Scan the entries below. Return every line that includes "text".

______

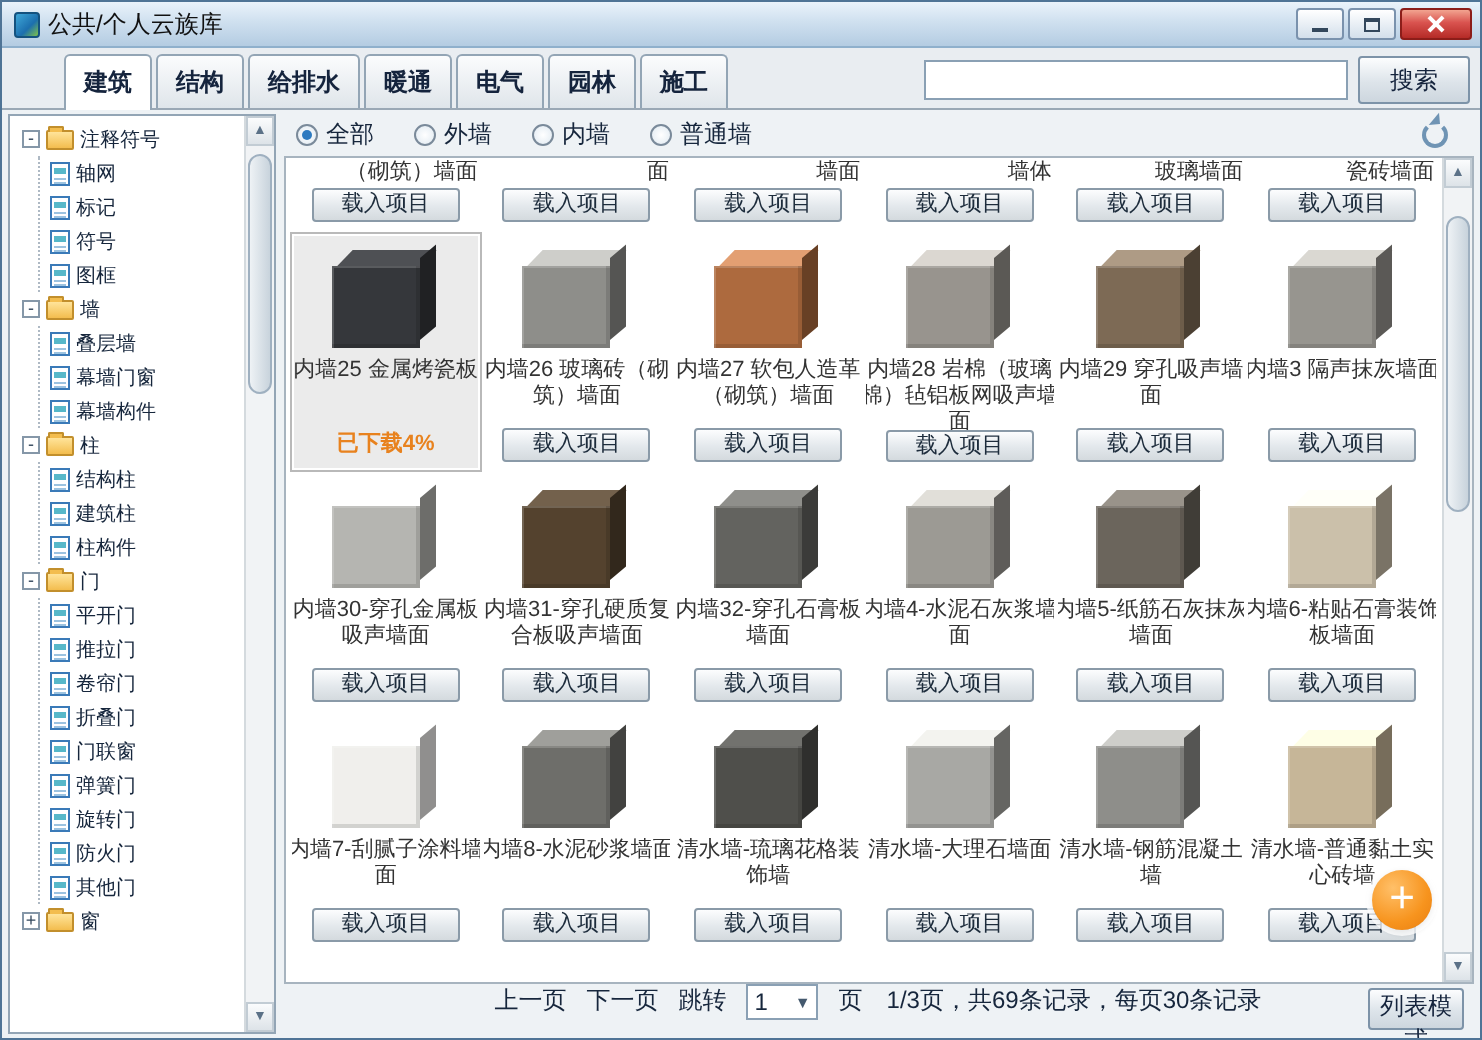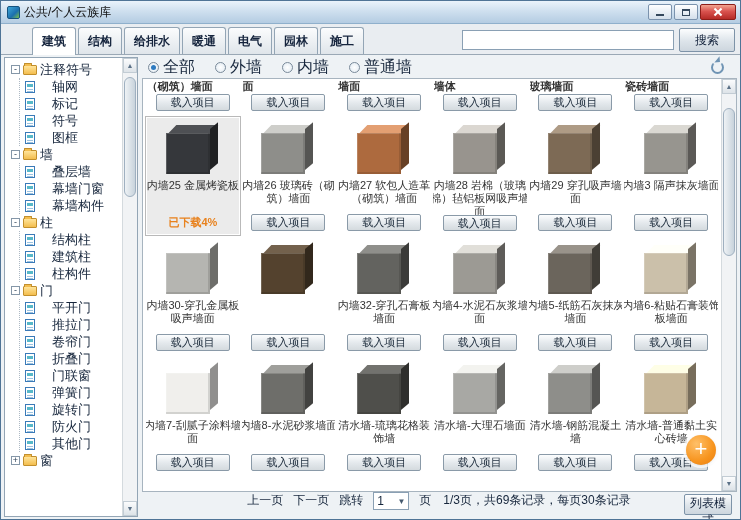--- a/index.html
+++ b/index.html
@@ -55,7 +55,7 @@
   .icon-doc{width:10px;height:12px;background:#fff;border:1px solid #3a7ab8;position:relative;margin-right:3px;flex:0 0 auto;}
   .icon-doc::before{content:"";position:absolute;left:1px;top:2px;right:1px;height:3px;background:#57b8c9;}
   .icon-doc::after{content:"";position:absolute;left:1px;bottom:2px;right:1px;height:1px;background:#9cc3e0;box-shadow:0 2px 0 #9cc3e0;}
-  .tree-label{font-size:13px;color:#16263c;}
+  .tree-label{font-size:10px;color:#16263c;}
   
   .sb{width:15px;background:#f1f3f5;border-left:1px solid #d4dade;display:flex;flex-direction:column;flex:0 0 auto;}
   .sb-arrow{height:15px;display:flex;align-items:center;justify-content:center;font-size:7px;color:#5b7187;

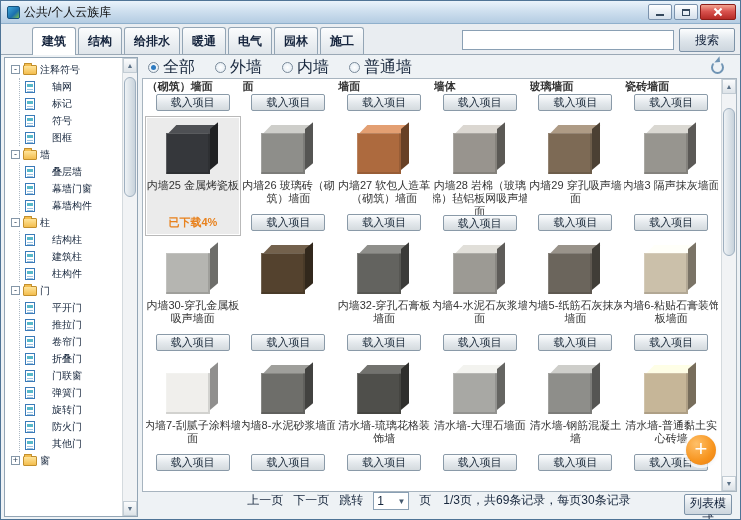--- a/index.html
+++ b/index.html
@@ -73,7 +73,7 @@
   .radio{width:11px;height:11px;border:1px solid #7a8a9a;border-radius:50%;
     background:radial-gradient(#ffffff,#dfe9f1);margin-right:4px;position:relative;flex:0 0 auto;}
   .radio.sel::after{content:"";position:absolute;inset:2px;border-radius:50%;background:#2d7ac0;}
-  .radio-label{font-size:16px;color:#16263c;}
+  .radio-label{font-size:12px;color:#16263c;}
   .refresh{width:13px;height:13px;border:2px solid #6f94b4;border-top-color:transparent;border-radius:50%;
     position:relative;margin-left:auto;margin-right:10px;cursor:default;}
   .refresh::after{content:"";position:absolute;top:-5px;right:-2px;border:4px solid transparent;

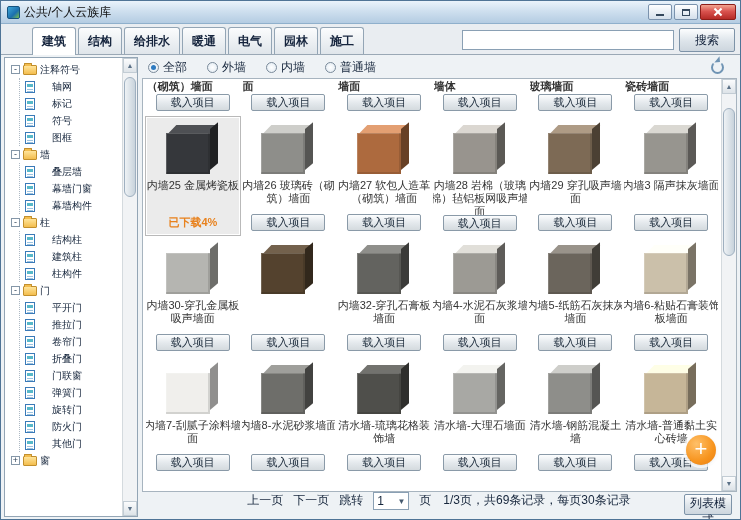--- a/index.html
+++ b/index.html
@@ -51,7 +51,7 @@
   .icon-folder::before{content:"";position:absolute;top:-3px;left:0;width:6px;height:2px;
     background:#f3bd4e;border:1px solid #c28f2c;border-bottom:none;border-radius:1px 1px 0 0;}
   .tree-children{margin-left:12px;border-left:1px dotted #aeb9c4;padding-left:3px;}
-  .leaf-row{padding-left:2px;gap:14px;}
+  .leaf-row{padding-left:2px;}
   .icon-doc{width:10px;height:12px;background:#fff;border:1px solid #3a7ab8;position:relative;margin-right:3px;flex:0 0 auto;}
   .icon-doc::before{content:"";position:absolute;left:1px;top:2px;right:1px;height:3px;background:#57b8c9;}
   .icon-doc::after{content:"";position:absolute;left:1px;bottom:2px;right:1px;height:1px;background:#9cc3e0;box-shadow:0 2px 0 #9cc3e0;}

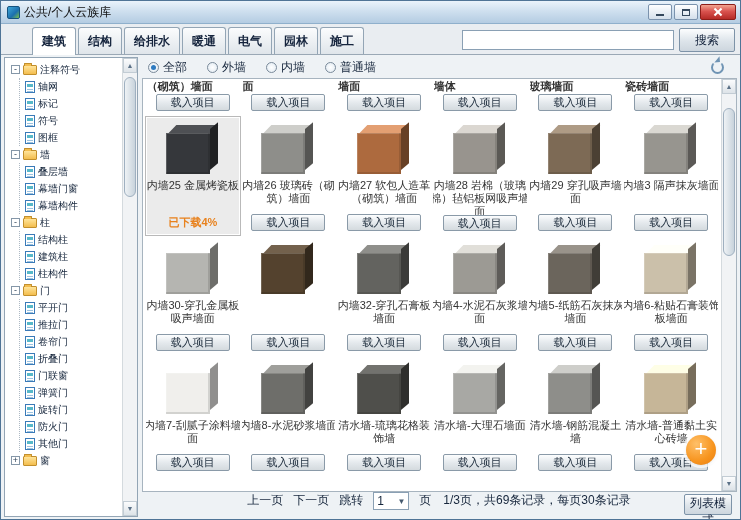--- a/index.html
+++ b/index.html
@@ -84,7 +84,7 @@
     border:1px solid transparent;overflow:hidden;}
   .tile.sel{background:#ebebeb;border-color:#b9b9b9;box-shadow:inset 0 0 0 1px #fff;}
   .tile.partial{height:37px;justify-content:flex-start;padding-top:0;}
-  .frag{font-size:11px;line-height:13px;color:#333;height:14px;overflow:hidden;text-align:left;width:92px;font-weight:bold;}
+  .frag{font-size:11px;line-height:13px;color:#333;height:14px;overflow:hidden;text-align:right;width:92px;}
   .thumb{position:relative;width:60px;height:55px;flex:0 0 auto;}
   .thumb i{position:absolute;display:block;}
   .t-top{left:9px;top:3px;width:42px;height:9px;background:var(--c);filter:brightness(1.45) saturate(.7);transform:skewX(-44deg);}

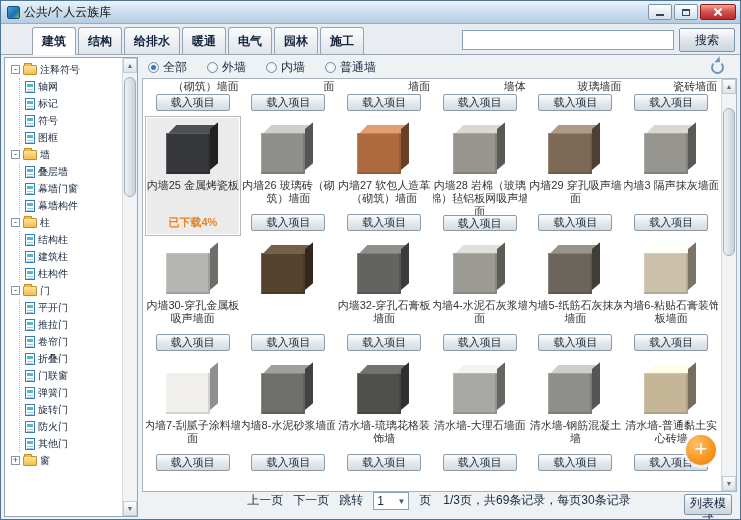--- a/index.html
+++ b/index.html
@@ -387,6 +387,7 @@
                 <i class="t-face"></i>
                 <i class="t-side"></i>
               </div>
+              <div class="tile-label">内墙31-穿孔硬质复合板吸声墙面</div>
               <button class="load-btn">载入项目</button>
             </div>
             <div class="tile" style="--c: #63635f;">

______

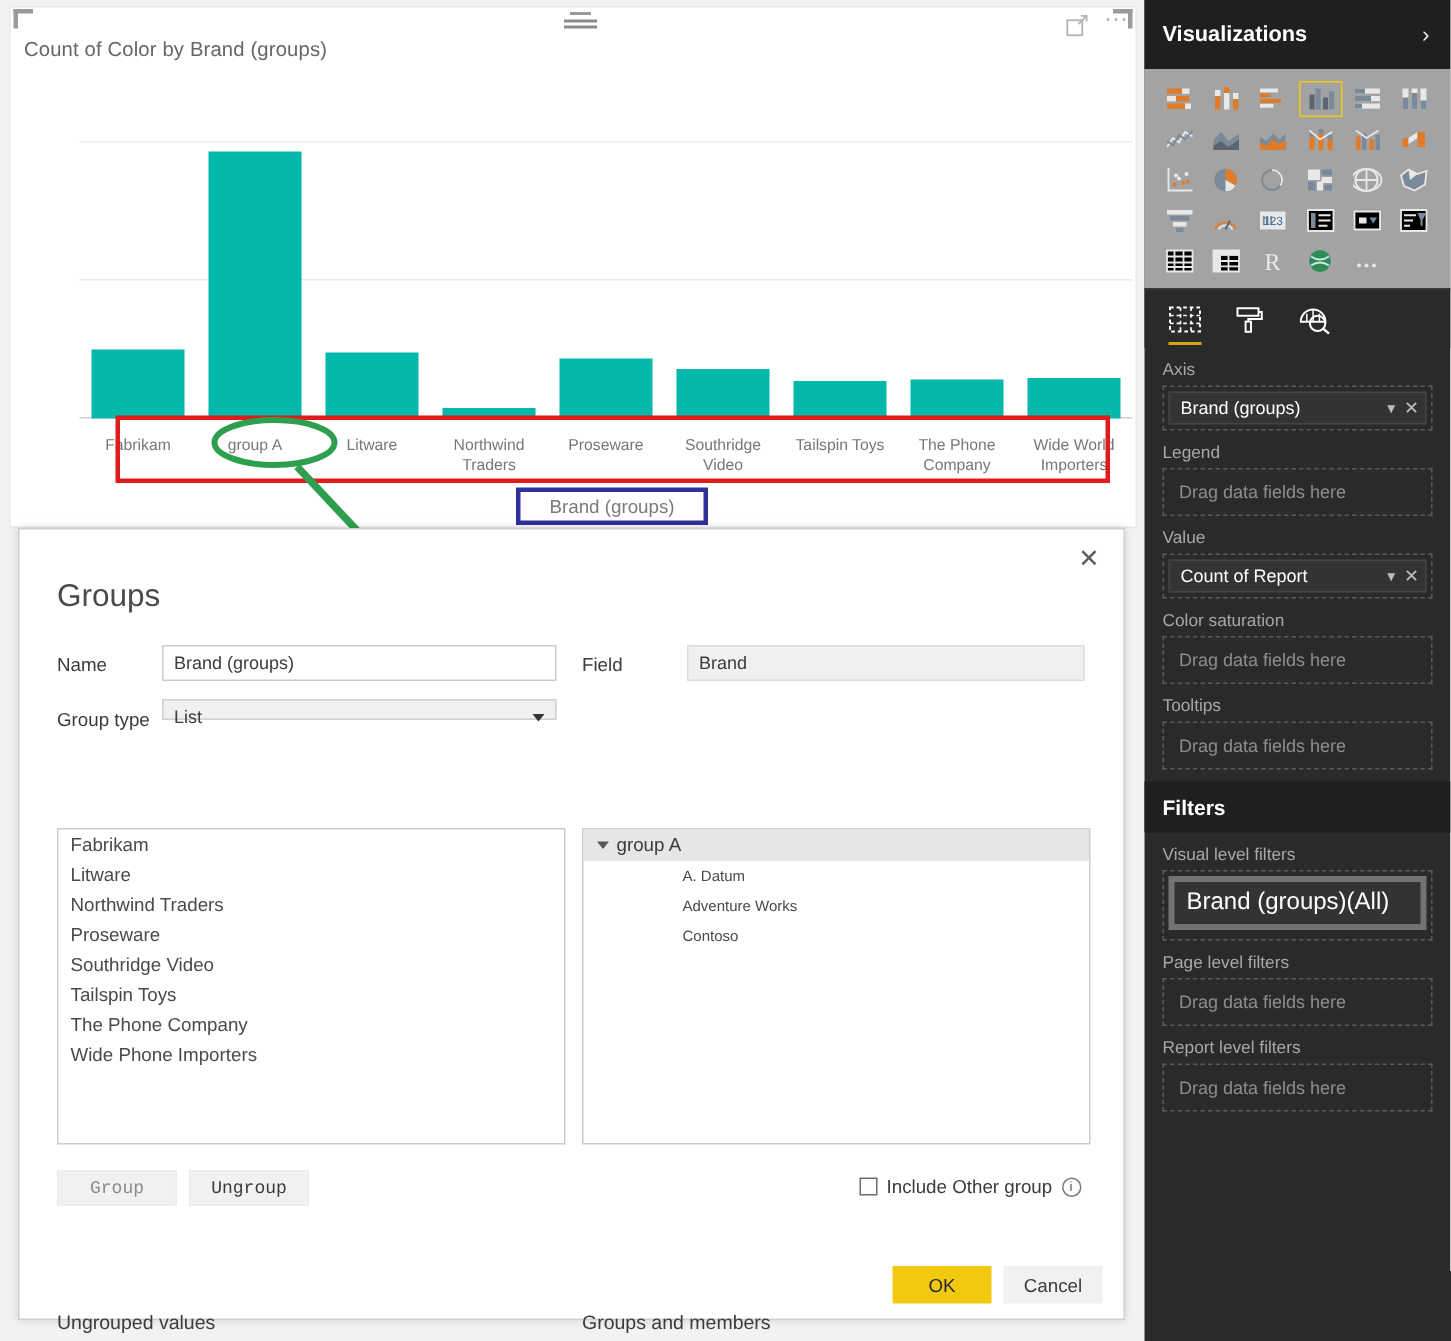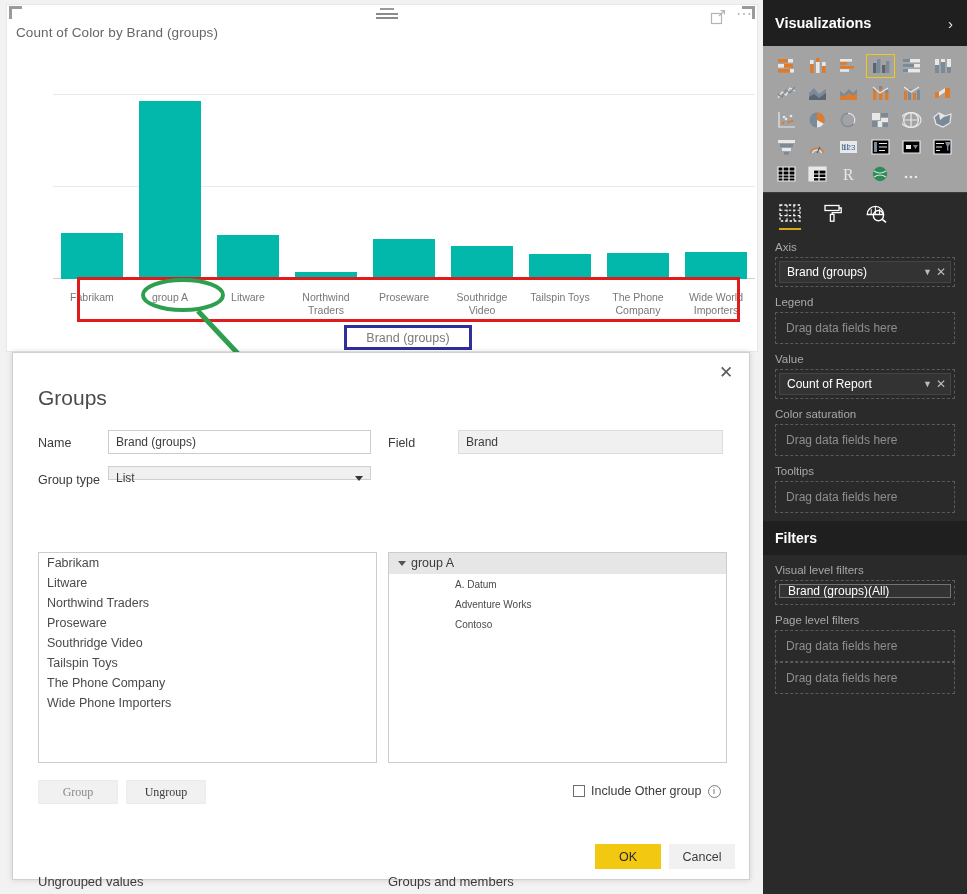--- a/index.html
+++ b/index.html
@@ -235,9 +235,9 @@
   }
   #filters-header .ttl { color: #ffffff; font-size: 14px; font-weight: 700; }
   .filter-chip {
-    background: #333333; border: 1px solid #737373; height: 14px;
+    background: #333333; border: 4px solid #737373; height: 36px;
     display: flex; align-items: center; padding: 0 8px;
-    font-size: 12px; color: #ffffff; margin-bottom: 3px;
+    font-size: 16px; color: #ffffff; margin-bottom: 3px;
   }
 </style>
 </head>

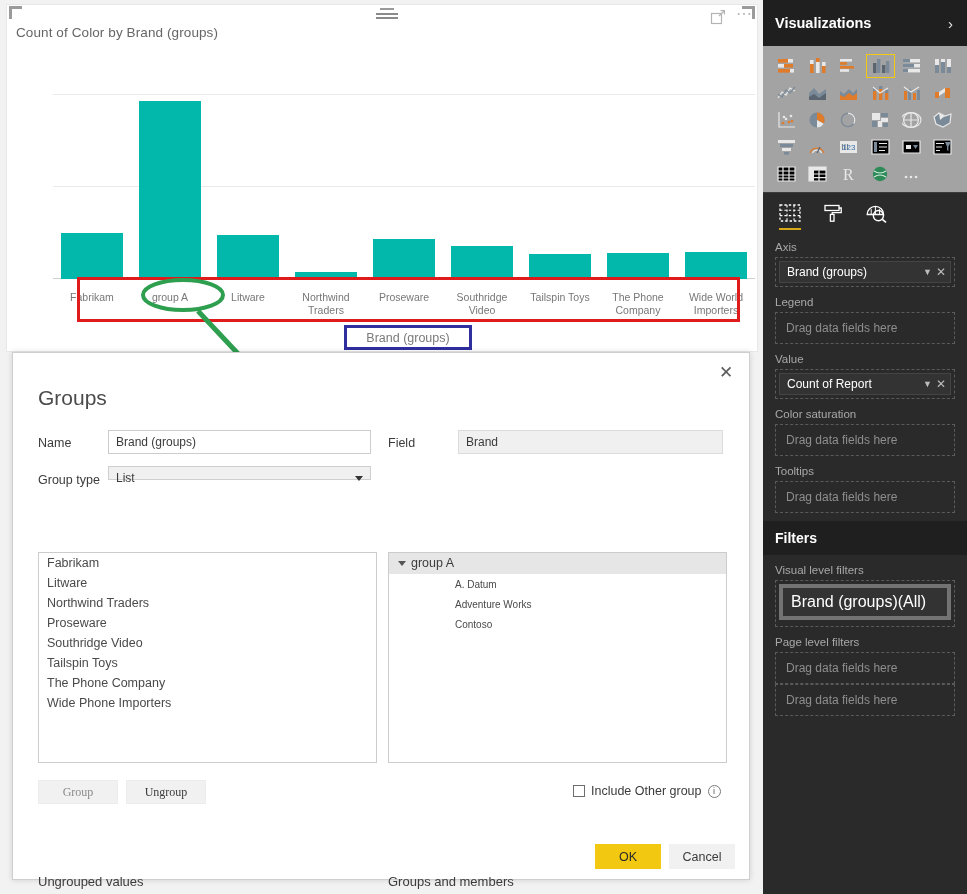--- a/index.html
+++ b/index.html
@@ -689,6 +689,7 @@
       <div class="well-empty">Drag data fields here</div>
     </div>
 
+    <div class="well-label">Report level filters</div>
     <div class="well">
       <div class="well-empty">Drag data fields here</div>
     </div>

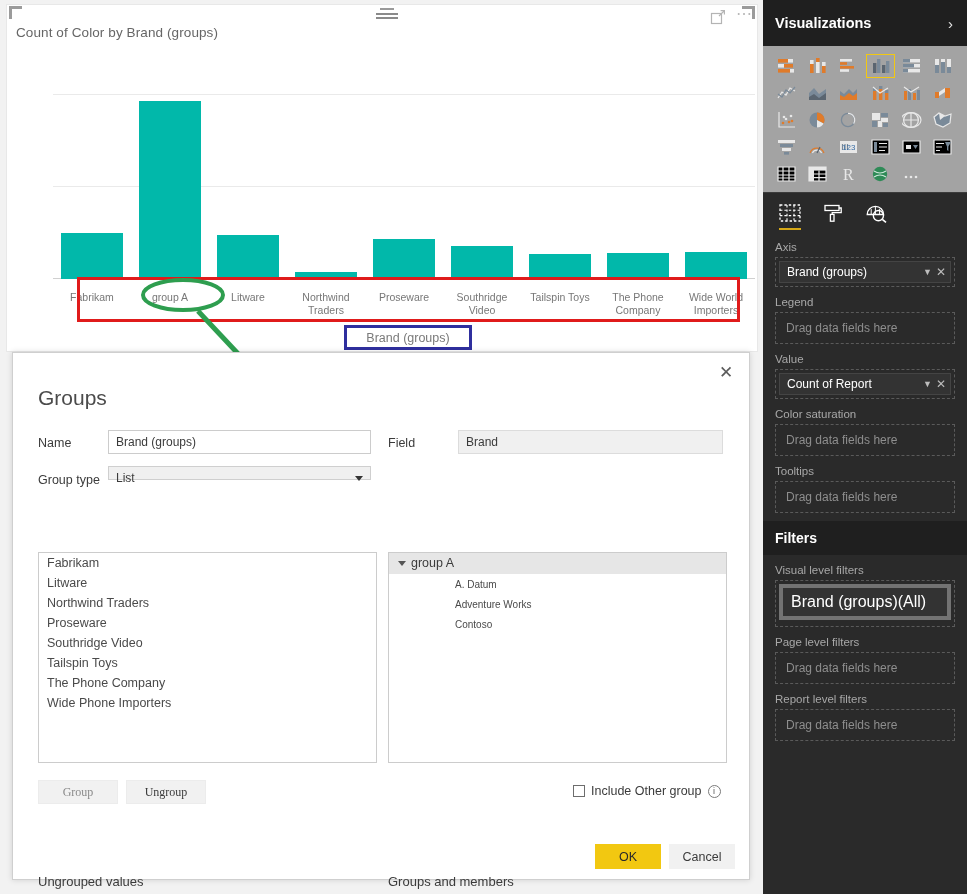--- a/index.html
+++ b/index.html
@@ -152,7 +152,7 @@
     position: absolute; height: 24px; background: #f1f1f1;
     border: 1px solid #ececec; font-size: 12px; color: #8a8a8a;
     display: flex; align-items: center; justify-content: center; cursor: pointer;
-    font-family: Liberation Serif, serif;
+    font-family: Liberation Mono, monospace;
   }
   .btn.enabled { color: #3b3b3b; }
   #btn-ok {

______

Your response:
-  .frag{font-size:11px;line-height:13px;color:#333;height:14px;overflow:hidden;text-align:left;width:92px;font-weight:bold;}
+  .frag{font-size:11px;line-height:13px;color:#333;height:14px;overflow:hidden;text-align:right;width:92px;}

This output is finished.